(Structured diff data)
- - -
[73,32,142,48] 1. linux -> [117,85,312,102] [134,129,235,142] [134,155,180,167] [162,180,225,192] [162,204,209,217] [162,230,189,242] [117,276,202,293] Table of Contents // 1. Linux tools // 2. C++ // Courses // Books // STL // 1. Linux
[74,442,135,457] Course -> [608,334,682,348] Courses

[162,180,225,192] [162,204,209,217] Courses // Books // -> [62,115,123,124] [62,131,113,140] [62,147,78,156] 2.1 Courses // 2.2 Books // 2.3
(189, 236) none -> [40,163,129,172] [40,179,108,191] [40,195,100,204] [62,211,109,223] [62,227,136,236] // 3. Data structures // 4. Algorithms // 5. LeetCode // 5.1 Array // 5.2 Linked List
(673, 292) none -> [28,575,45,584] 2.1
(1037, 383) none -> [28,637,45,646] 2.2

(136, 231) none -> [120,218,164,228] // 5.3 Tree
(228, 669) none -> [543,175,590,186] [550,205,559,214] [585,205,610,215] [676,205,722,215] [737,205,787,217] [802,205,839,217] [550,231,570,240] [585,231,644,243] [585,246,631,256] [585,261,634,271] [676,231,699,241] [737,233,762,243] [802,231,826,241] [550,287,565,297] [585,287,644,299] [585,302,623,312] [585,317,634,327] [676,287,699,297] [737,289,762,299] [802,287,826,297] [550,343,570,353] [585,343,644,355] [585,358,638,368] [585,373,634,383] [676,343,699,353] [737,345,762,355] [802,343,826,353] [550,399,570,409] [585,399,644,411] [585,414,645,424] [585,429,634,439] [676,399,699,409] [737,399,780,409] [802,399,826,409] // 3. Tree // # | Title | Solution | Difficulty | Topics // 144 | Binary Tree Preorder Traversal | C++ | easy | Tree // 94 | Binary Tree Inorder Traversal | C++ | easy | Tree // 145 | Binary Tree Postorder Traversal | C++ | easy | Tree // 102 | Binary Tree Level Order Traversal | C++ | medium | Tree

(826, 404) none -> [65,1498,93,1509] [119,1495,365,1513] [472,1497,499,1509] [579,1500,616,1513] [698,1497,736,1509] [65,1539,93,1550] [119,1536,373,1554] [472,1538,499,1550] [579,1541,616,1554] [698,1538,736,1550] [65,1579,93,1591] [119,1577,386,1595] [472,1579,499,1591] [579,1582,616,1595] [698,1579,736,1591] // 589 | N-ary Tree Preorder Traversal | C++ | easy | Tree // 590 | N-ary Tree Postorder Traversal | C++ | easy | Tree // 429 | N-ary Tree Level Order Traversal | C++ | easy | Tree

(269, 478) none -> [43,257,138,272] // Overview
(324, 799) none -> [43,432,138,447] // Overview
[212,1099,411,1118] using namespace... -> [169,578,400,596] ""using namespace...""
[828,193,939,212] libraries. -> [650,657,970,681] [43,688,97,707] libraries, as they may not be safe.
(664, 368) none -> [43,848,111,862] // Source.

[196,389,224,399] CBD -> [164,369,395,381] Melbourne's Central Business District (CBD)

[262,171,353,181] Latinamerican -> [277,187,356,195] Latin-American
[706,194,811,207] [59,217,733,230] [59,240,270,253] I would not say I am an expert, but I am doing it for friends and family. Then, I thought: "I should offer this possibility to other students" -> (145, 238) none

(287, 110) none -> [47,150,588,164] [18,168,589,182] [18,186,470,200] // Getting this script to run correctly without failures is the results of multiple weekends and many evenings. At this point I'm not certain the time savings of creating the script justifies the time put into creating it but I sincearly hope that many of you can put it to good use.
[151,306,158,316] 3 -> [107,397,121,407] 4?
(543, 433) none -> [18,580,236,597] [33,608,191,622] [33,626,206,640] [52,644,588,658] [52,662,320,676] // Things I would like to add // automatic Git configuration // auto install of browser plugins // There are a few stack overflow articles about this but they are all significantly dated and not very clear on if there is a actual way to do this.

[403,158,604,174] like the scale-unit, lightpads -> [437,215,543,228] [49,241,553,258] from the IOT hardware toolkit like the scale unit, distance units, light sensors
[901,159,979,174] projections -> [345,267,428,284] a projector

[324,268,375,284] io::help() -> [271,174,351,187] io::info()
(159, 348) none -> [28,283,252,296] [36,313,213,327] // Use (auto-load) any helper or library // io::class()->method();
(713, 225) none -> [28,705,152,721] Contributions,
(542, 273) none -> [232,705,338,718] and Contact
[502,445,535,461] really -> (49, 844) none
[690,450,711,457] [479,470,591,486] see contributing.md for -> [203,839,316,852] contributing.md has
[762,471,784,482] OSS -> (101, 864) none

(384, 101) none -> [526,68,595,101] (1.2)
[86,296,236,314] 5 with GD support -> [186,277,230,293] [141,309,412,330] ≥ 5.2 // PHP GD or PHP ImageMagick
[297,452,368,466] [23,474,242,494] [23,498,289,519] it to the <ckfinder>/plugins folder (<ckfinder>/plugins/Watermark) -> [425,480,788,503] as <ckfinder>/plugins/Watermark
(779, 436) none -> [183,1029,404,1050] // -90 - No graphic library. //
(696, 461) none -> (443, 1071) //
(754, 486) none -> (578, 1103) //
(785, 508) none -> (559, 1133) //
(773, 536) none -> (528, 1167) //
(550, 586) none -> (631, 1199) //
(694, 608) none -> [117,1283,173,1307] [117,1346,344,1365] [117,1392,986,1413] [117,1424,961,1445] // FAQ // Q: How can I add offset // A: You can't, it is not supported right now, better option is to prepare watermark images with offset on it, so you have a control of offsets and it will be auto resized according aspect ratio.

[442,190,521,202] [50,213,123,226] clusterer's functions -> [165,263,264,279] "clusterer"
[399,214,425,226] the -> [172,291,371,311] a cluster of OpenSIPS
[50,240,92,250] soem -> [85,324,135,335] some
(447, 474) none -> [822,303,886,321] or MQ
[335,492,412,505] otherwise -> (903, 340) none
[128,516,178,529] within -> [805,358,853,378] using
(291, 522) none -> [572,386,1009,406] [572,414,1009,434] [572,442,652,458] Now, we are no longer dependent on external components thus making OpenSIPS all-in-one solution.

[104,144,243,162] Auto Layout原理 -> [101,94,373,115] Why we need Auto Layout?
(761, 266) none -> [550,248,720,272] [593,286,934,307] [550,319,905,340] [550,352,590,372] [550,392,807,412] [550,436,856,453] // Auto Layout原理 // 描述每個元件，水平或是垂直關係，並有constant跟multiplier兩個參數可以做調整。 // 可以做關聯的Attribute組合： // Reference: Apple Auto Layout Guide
- - -
**Task instructions:**
Starting at the first line of the records above, please copy every line exactly through the line containing "(228, 669) none", and stop there.

**Answer:**
[73,32,142,48] 1. linux -> [117,85,312,102] [134,129,235,142] [134,155,180,167] [162,180,225,192] [162,204,209,217] [162,230,189,242] [117,276,202,293] Table of Contents // 1. Linux tools // 2. C++ // Courses // Books // STL // 1. Linux
[74,442,135,457] Course -> [608,334,682,348] Courses

[162,180,225,192] [162,204,209,217] Courses // Books // -> [62,115,123,124] [62,131,113,140] [62,147,78,156] 2.1 Courses // 2.2 Books // 2.3
(189, 236) none -> [40,163,129,172] [40,179,108,191] [40,195,100,204] [62,211,109,223] [62,227,136,236] // 3. Data structures // 4. Algorithms // 5. LeetCode // 5.1 Array // 5.2 Linked List
(673, 292) none -> [28,575,45,584] 2.1
(1037, 383) none -> [28,637,45,646] 2.2

(136, 231) none -> [120,218,164,228] // 5.3 Tree
(228, 669) none -> [543,175,590,186] [550,205,559,214] [585,205,610,215] [676,205,722,215] [737,205,787,217] [802,205,839,217] [550,231,570,240] [585,231,644,243] [585,246,631,256] [585,261,634,271] [676,231,699,241] [737,233,762,243] [802,231,826,241] [550,287,565,297] [585,287,644,299] [585,302,623,312] [585,317,634,327] [676,287,699,297] [737,289,762,299] [802,287,826,297] [550,343,570,353] [585,343,644,355] [585,358,638,368] [585,373,634,383] [676,343,699,353] [737,345,762,355] [802,343,826,353] [550,399,570,409] [585,399,644,411] [585,414,645,424] [585,429,634,439] [676,399,699,409] [737,399,780,409] [802,399,826,409] // 3. Tree // # | Title | Solution | Difficulty | Topics // 144 | Binary Tree Preorder Traversal | C++ | easy | Tree // 94 | Binary Tree Inorder Traversal | C++ | easy | Tree // 145 | Binary Tree Postorder Traversal | C++ | easy | Tree // 102 | Binary Tree Level Order Traversal | C++ | medium | Tree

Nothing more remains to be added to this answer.